The ‘I’ crossed out, loving others before ourselves. So easy to say and yet so hard to do. Humans, I  think, are by and large selfish. I know I am! I forever want to put my needs first, a prime example breakfast in bed bought to me by R, throughout lockdown and the winter months, when just getting up in the cold was an ordeal. Perhaps R would appreciate my getting up to prepare his breakfast and yet, do I ever think or want to do that! Even coming on this narrowboat trip was my idea, that eventually R willingly went along with (and i think has no regrets!) but it could be argued, I was selfish in my persistence. If we desire something badly enough, we can become selfish in our pursuit of it. So selflessness is something to work at, but not to the detriment of our own selfcare. We all need to place boundaries and re-energize ourselves in order to be capable of being there for others. Selflessness is not about allowing people to walk all over us or having their needs met at our expense.
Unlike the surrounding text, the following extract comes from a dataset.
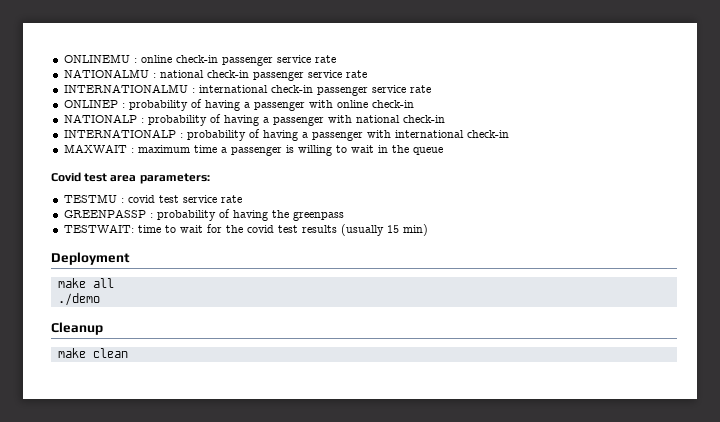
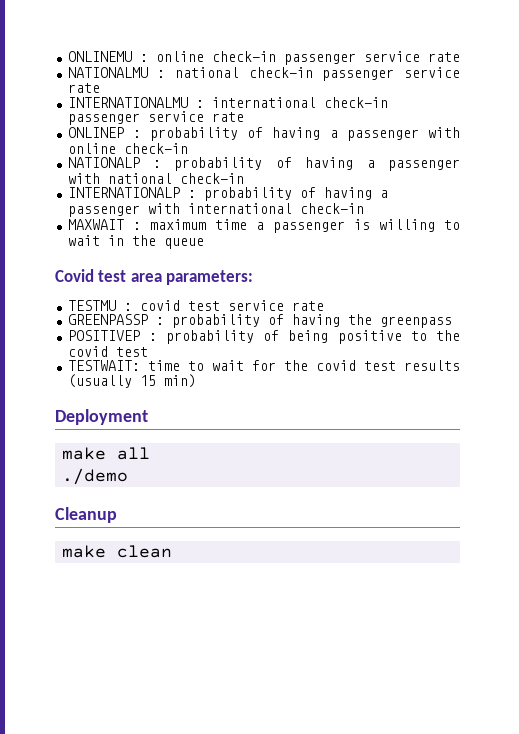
(344, 216) none -> [67,330,460,344] [67,346,148,357] // POSITIVEP : probability of being positive to the covid test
It could be said that the ultimate act of selflessness was when Jesus died on the Cross. He took the wrongdoings of us all upon himself and asked God to forgive us, so that our sins can no longer separate us from the love of God. As forgiven people we can lay down any guilt we may have and live each new day in freedom, joy and thankfulness. As we look towards Good Friday it is important not to forget the really good news – that three days later Jesus rose from the dead, showing us that there is eternal life with God and once our earthly life is at an end death is just a stepping stone to a new beginning.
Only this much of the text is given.